Genetic Impact of NeoAdj Breast Cancer Chemo
Results from one of the first studies to determine the effects of pre-surgical, or neoadjuvant, chemotherapy on the breast cancer genome offer up two key insights. One is a before treatment finding that can help predict which patients would most benefit from pre-surgical chemo, and the other an after treatment finding which sheds light on how cancer cells survive chemotherapy. Findings appear in Clinical Cancer Research.
SWOG Cancer Research Network made the work possible. Ten years ago, a SWOG team launched S0800, an innovative trial that compared two 20-week chemotherapy treatments before surgery for patients with HER2-negative, locally advanced, or inflammatory breast cancers. For the study, tumor tissue samples were taken before and after chemotherapy and stored in SWOG’s biospecimen bank, a resource open to scientists around the world.
SWOG investigators Lajos Pusztai, MD, and Ryan Powles, PhD, both at Yale Cancer Center when the study was conducted, used those banked samples to conduct their study. They submitted the samples to whole exome sequencing, a laboratory technique that catalogues a genome’s protein-coding regions, a small fraction of the human genome known as the exome.

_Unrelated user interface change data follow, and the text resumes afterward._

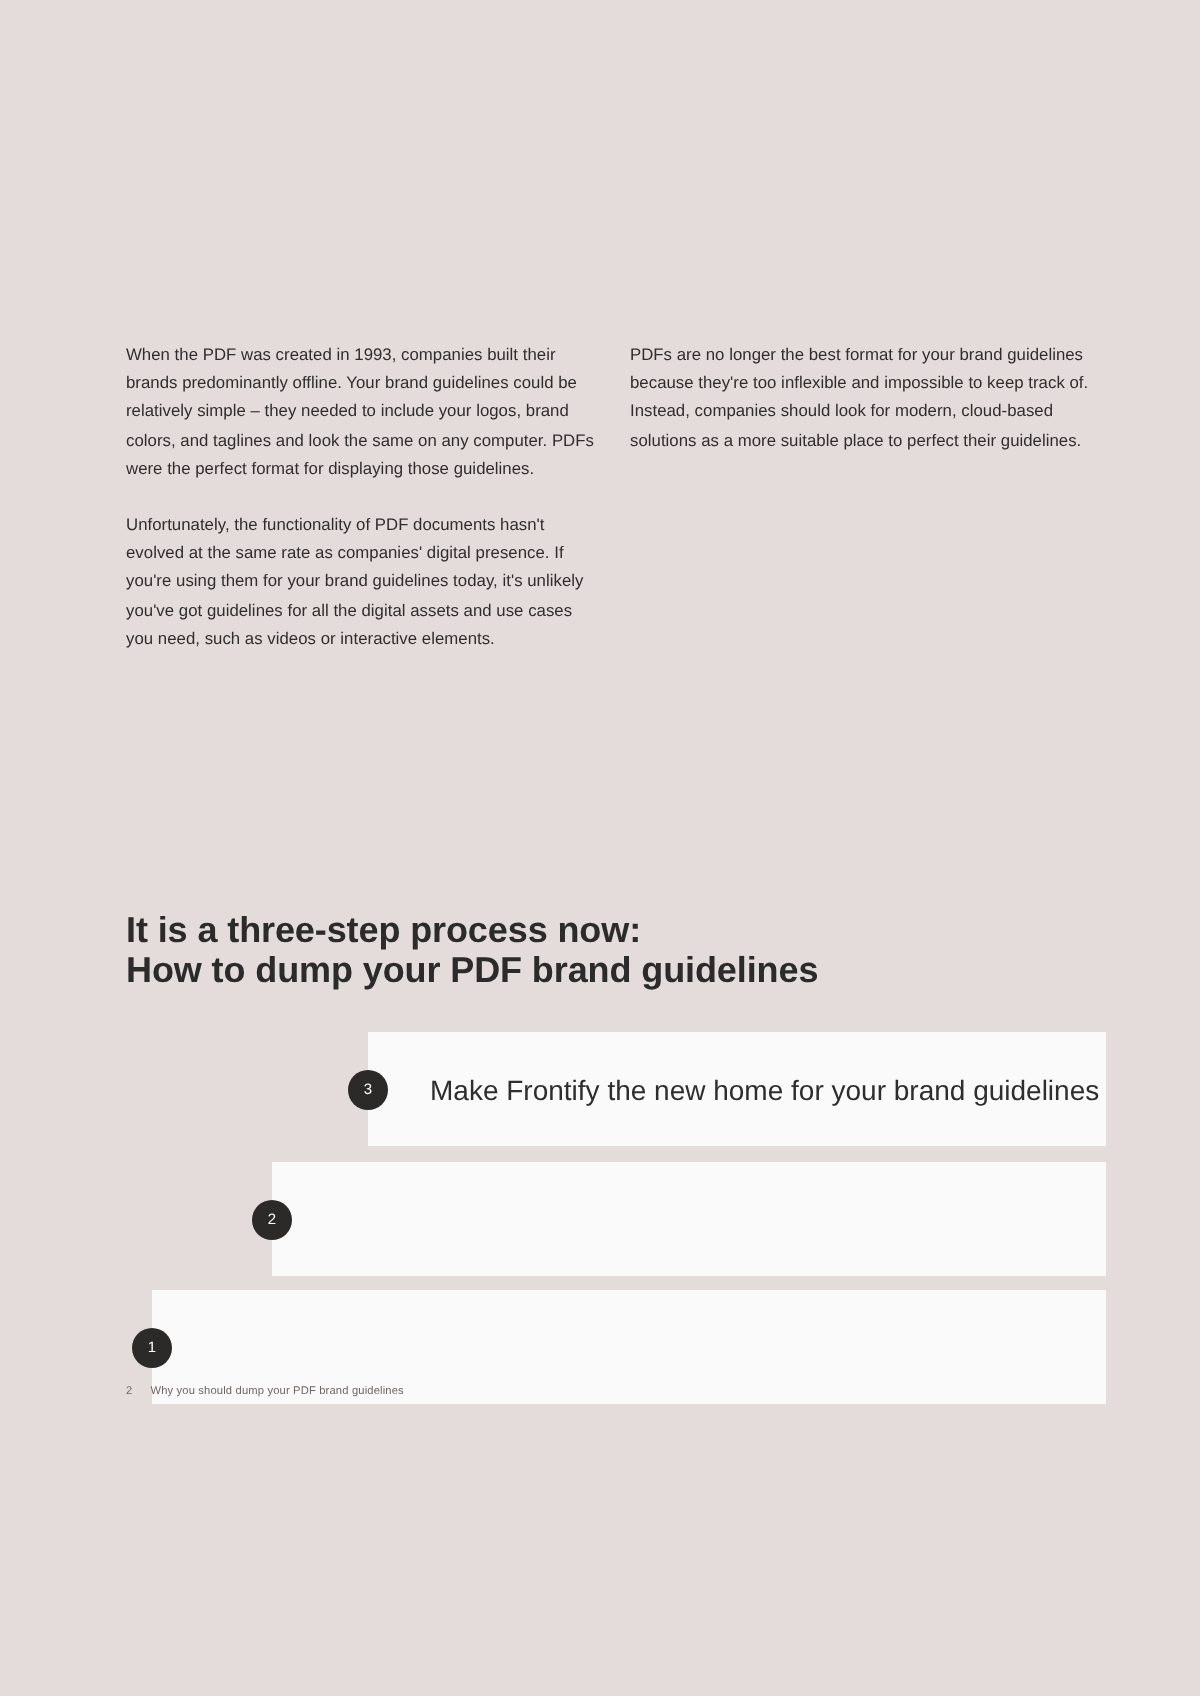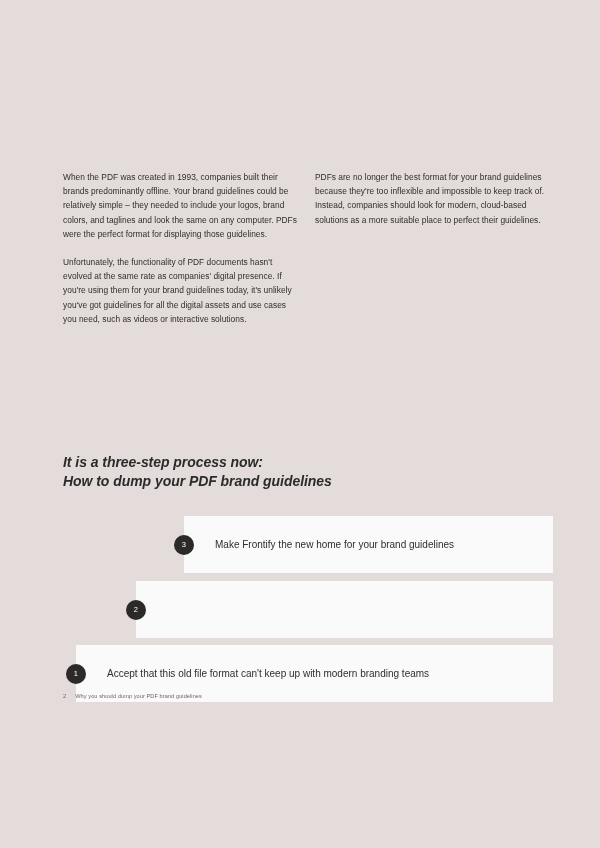"Unfortunately, the functionality of PDF" p.body-p { text: solutions -> elements }
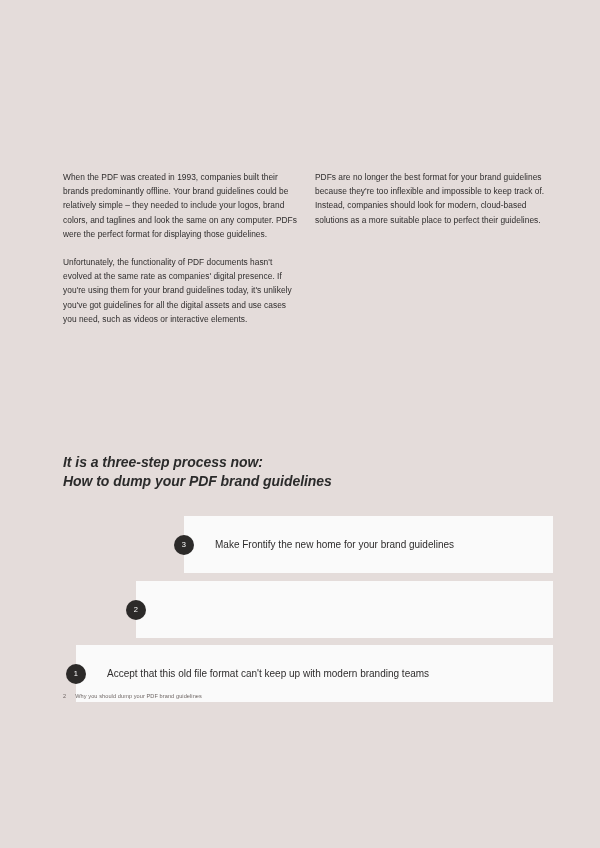"It is a three-step process" .section-heading { font-size: 14px -> 18px; font-style: italic -> none }
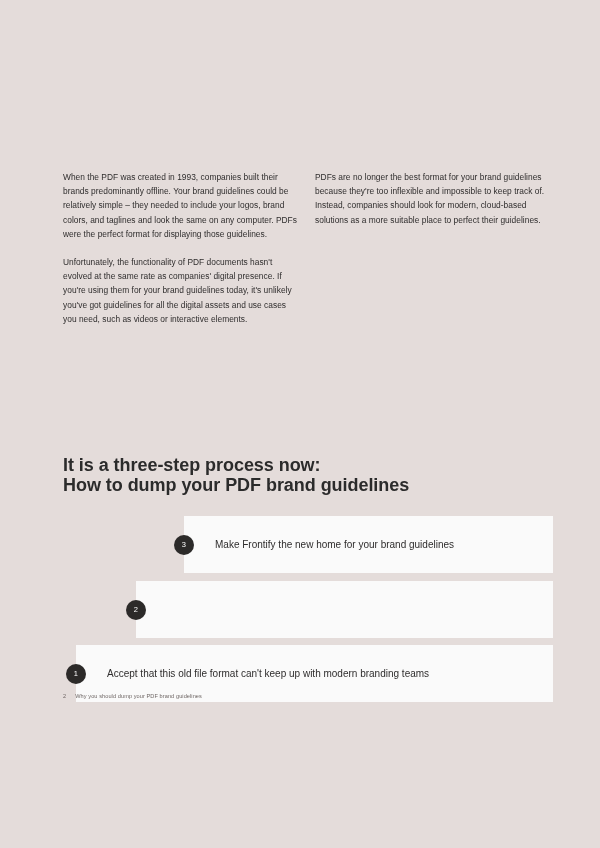"Make Frontify the new home" .step-label { font-size: 10px -> 14px }
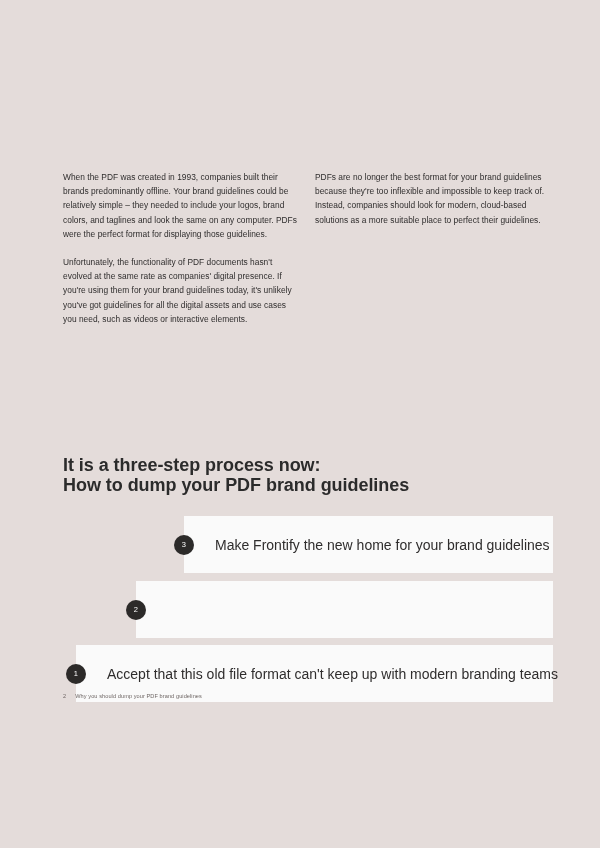"Accept that this old file" span.step-label { html: <span>Accept that this old file format can't keep up with modern branding teams</span> -> none }
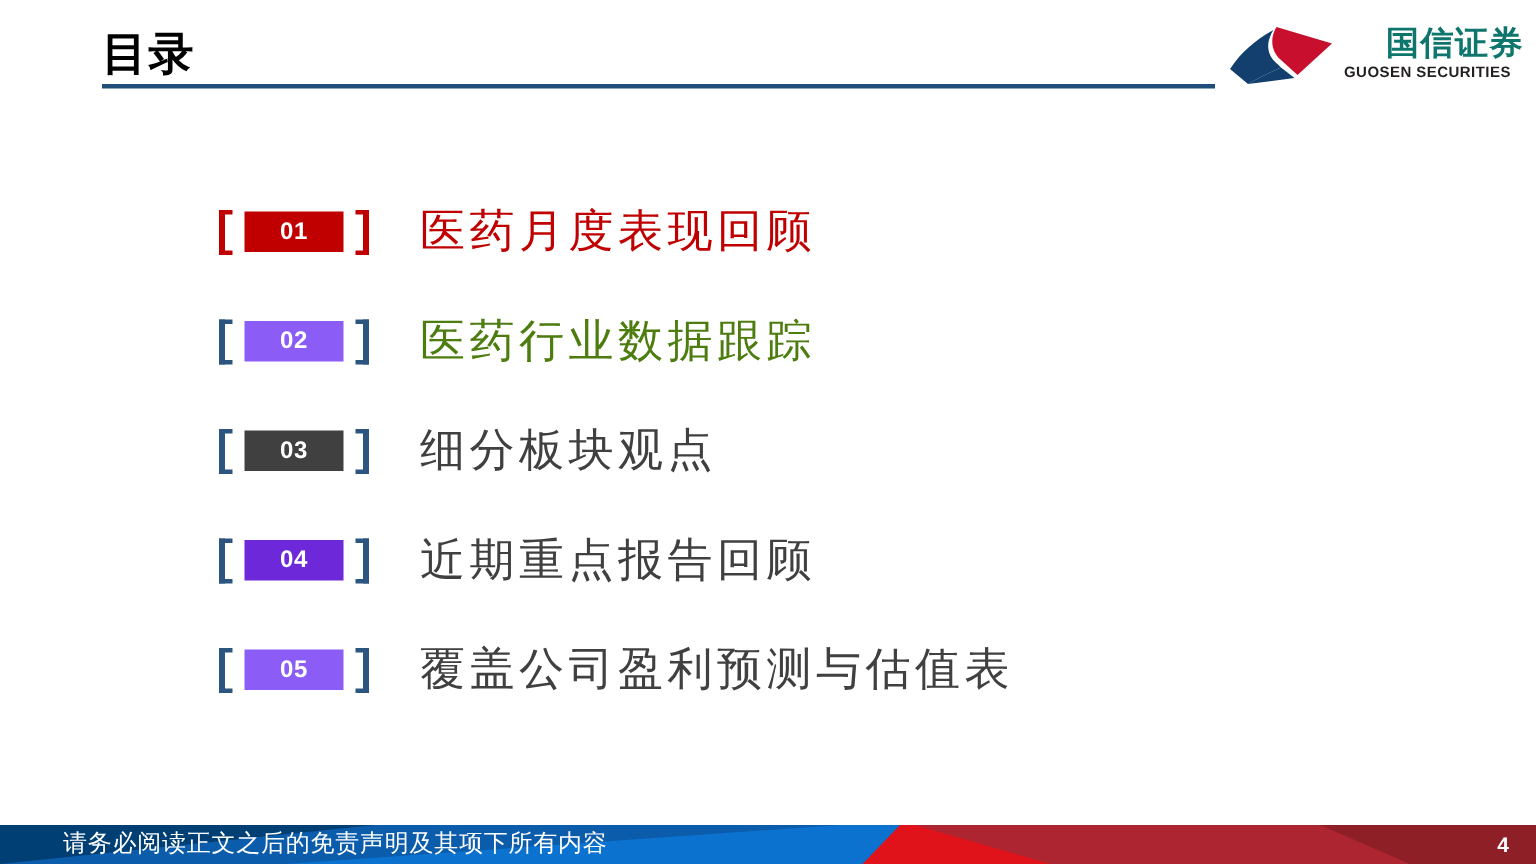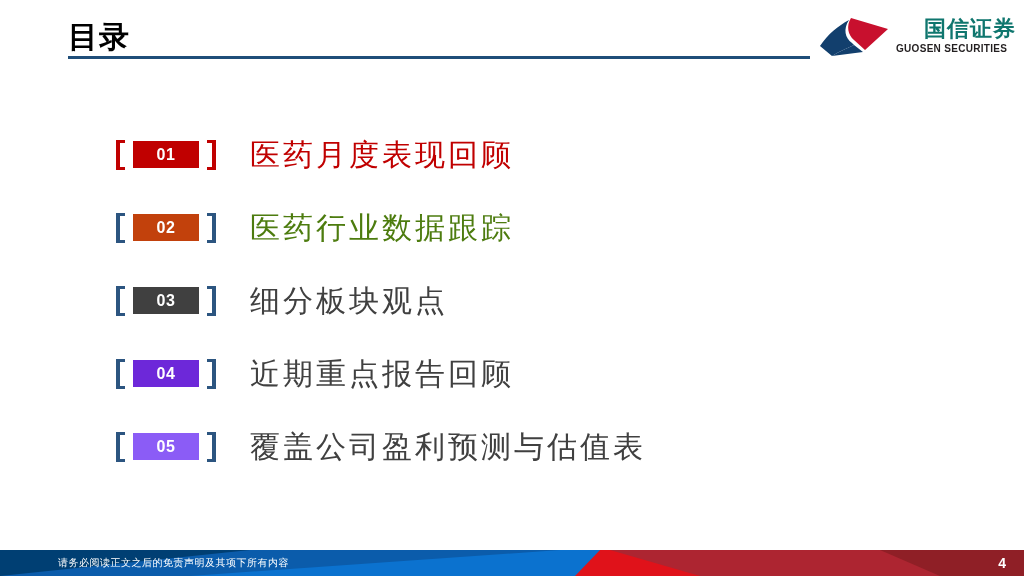"01" .toc-item { margin-left: none -> 30px }
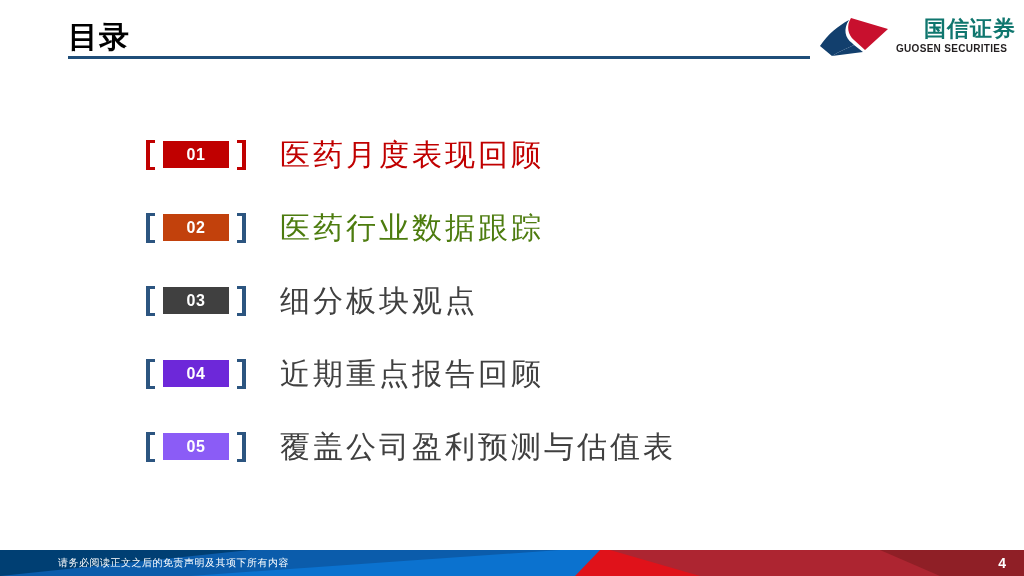"02" div.num-badge { background: #c2410c -> #8b5cf6 }
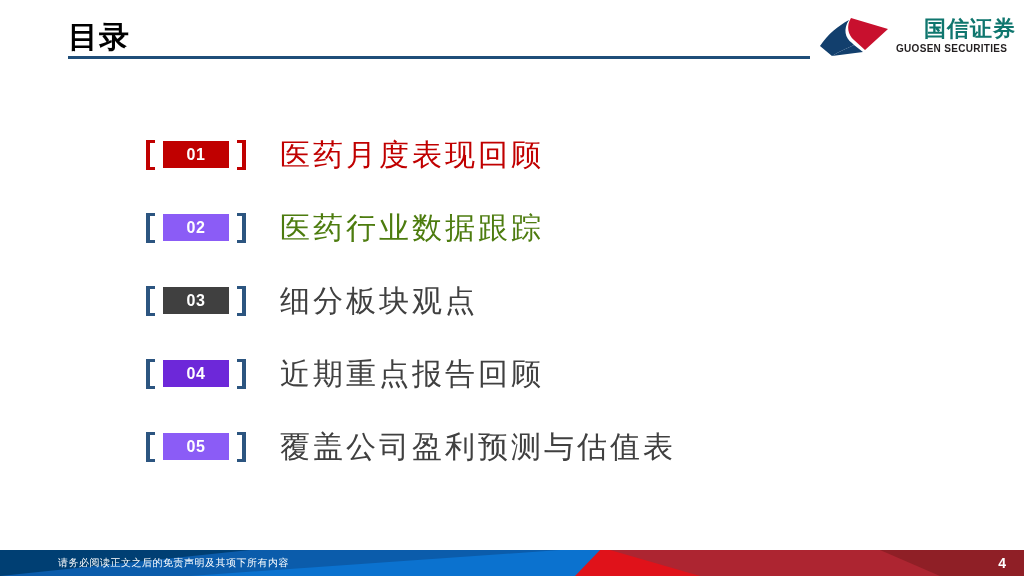"请务必阅读正文之后的免责声明及其项下所有内容" .footer-text { font-size: 10px -> 16px; left: 58px -> 42px }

For their study, Pusztai and Powles analyzed 29 pre-treatment biopsies from S0800 to identify DNA mutational patterns, then look at post-treatment chemotherapy response to see if any patterns emerged. They found that patients whose breast cancer was completely eradicated by chemo had a higher proportion of DNA mutational “signature 3,” a pattern that indicates defects in DNA repair and could be caused by damage to genes like BRCA.
“This is a clue,” said Powles, a former PhD student in the Pusztai lab at Yale and now a research investigator at Bristol-Myers Squibb. “Doctors can look at the results of genetic testing to see which of their breast cancer patients might respond best to neoadjuvant chemotherapy, and which patients may need a different, or additional, course of treatment.”
For their post-treatment analysis, Pusztai and Powles were only able to analyze nine of the 29 pre- and post-chemo samples. That’s because the treatment killed so many tumor cells that most samples were too small to examine. However, the nine remaining samples were well-suited to study chemotherapy resistance. The SWOG team found no single gene or gene mutation present in tumor tissue that survived chemo. Rather, these tumor cells featured mutations that belonged to two biological pathways – E2F Targets and G2M Checkpoint. These pathways are sets of genes that act together to regulate cell growth, a process that can cause cancer if it goes awry.
“What is important about this paper is that it demonstrates that while each cancer acquires mutations in different genes, the affected genes are not random,” said Pusztai, chair of SWOG’s breast cancer research committee and director of breast cancer translational research at Yale Cancer Center. “Cancer cells that survived chemotherapy all had alterations in cell growth regulation at various levels. So, while the genes may be different, they do the same work.”
The study was funded by the National Institutes of Health through NCI grant awards CA180888, CA180819, CA180826, CA180801, CA180858, and in part by Genentech, Inc. (Roche Group), Abraxis BioScience, Inc. (Bristol-Myers Squibb), Helomics (Predictive Oncology Inc.), The Hope Foundation for Cancer Research, Susan G. Komen Breast Cancer Foundation, and the Breast Cancer Research Foundation.
Powles is the lead author of the article, and Pusztai is the corresponding author. Other members of the SWOG study team include: Vikram B. Wali of Yale Cancer Center; Xiaotong Li, of Yale Cancer Center and Yale’s Computational Biology and Bioinformatics Program; William E. Barlow of the SWOG Statistics and Data Management Center at Fred Hutchinson Cancer Research Institute; Zeina A. Nahleh of Cleveland Clinic Florida; Alastair Thompson of Baylor College of Medicine; Andrew Godwin of University of Kansas; and Christos Hatzis of Yale Cancer Center.